Iglesia sinodal y misionera

Continuando la senda sinodal de Francisco, el Papa insistió ante la comunidad católica en la necesidad de la comunión y el impulso evangelizador, sin olvidar a quienes atraviesan situaciones de sufrimiento. Ante los obispos de la Conferencia Episcopal Española, el Santo Padre se refirió expresamente a quienes “han sido heridos precisamente por quienes debían cuidarlos, incluso miembros del clero. Por eso pidió responder “con la escucha, la verdad, la justicia, la reparación y un compromiso cada vez más decidido en la prevención y la cultura del cuidado”.

Una Iglesia, como explicó en el encuentro con la comunidad diocesana de Madrid en el Estadio Santiago Bernabéu, que se involucre en la construcción de la ciudad, “en el cambio de época que estamos viviendo”, reconociendo la pluralidad de voces, la diversidad, “haciendo de la escucha y del diálogo el terreno común en el cual hacer crecer la justicia y la fraternidad”.

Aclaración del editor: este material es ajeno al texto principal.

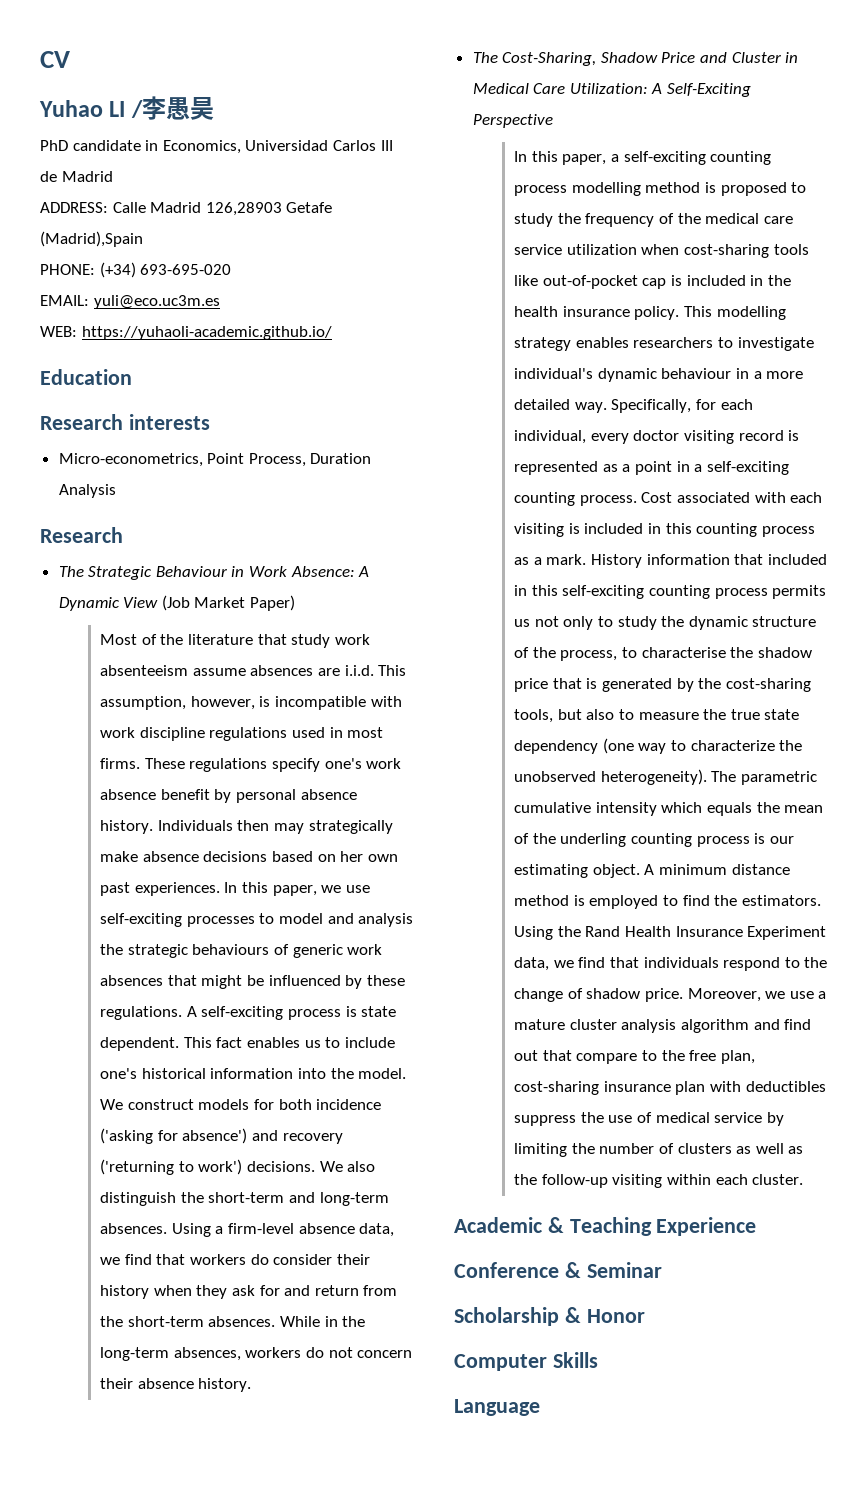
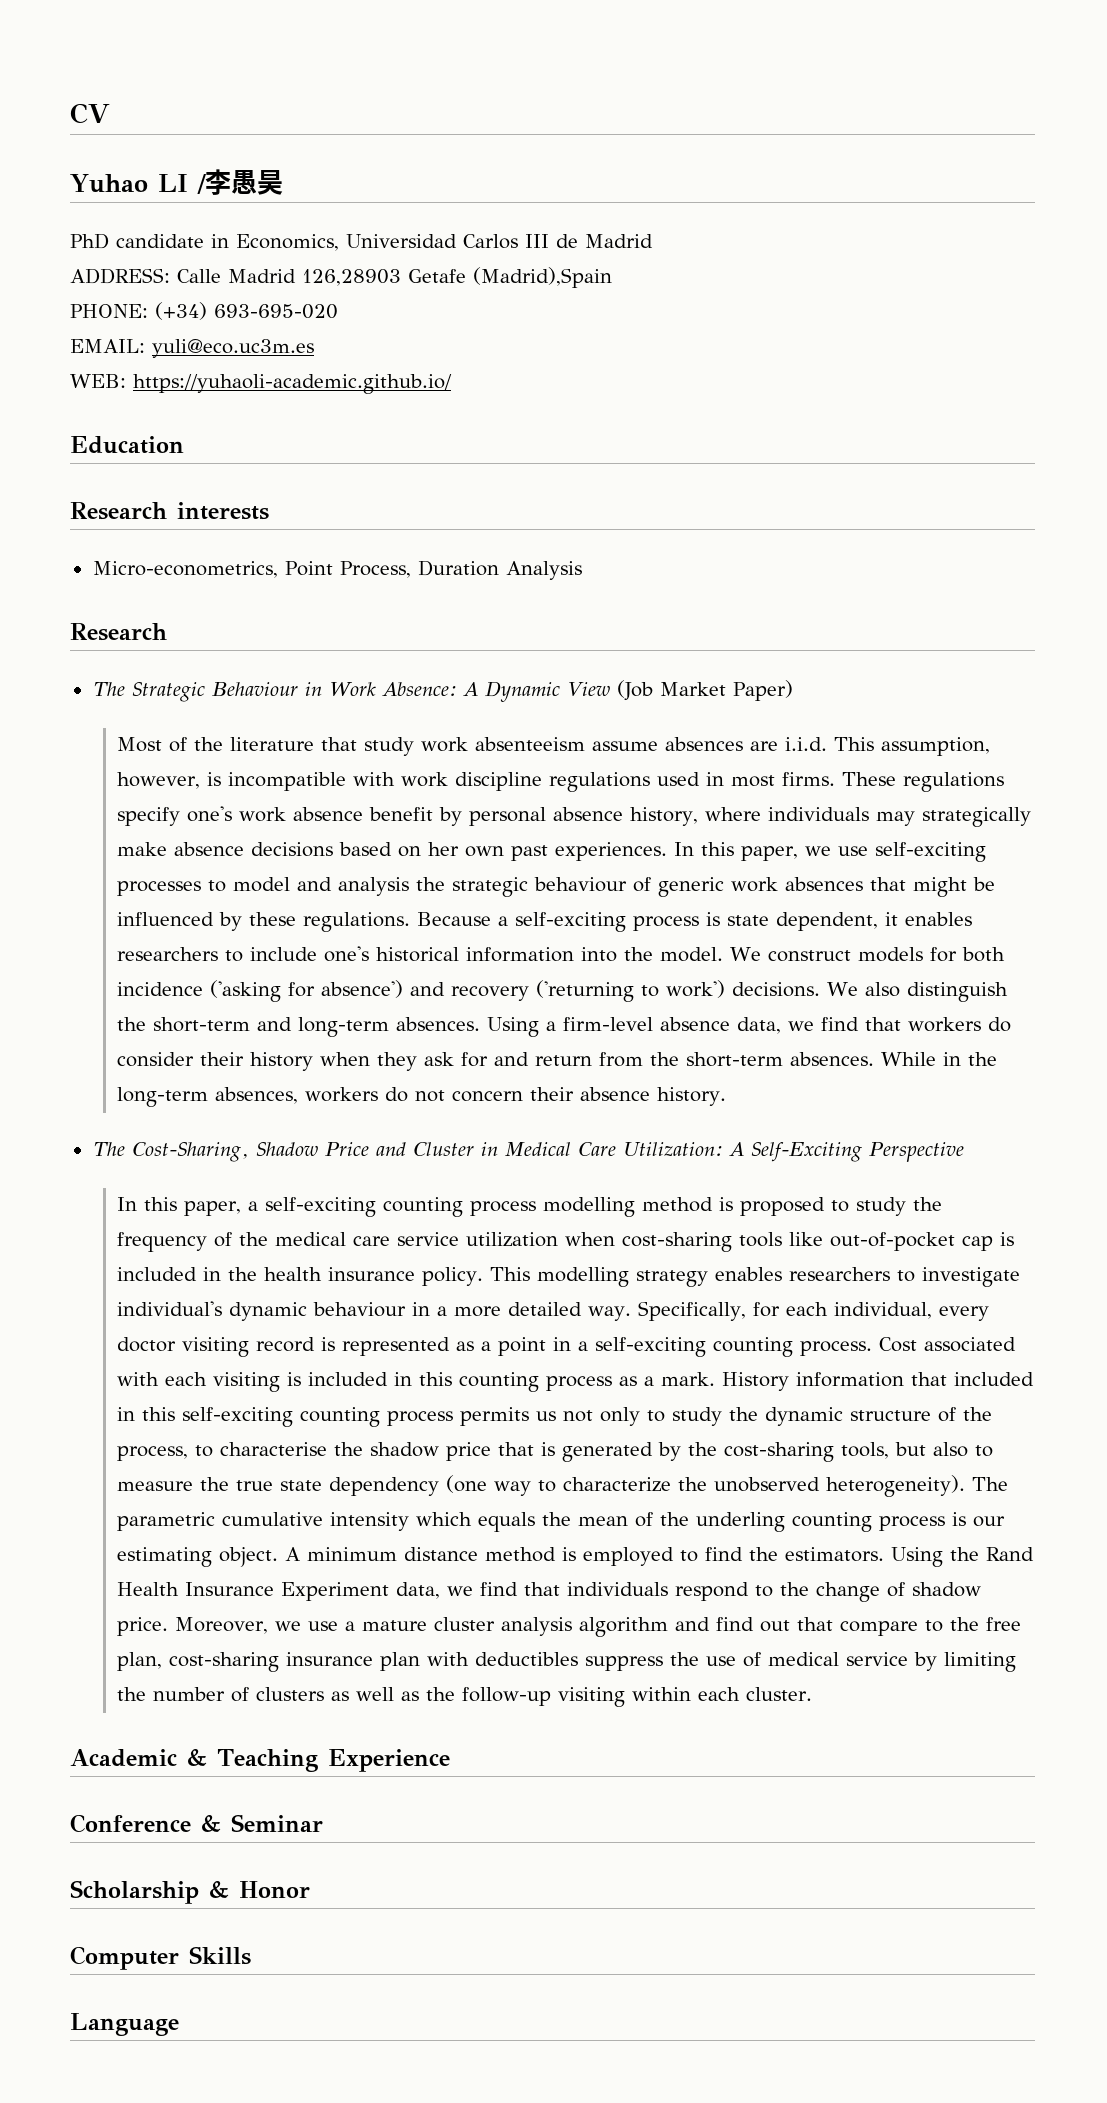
- These regulations specify one's work absence benefit by personal absence history. Individuals then may strategically make absence decisions based on her own past experiences.
+ These regulations specify one's work absence benefit by personal absence history, where individuals may strategically make absence decisions based on her own past experiences.
- In this paper, we use self-exciting processes to model and analysis the strategic behaviours of generic work absences that might be influenced by these regulations.
+ In this paper, we use self-exciting processes to model and analysis the strategic behaviour of generic work absences that might be influenced by these regulations.
- A self-exciting process is state dependent. This fact enables us to include one's historical information into the model.
+ Because a self-exciting process is state dependent, it enables researchers to include one's historical information into the model.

Junto a la dignidad humana, el diálogo y la comunión, otro de los grandes hilos conductores de la visita ha sido la esperanza. Frente a la incertidumbre, el miedo o el desencanto, León XIV invitó a descubrir oportunidades nuevas, a confiar en la fuerza transformadora del Evangelio y a convertirse en constructores de reconciliación.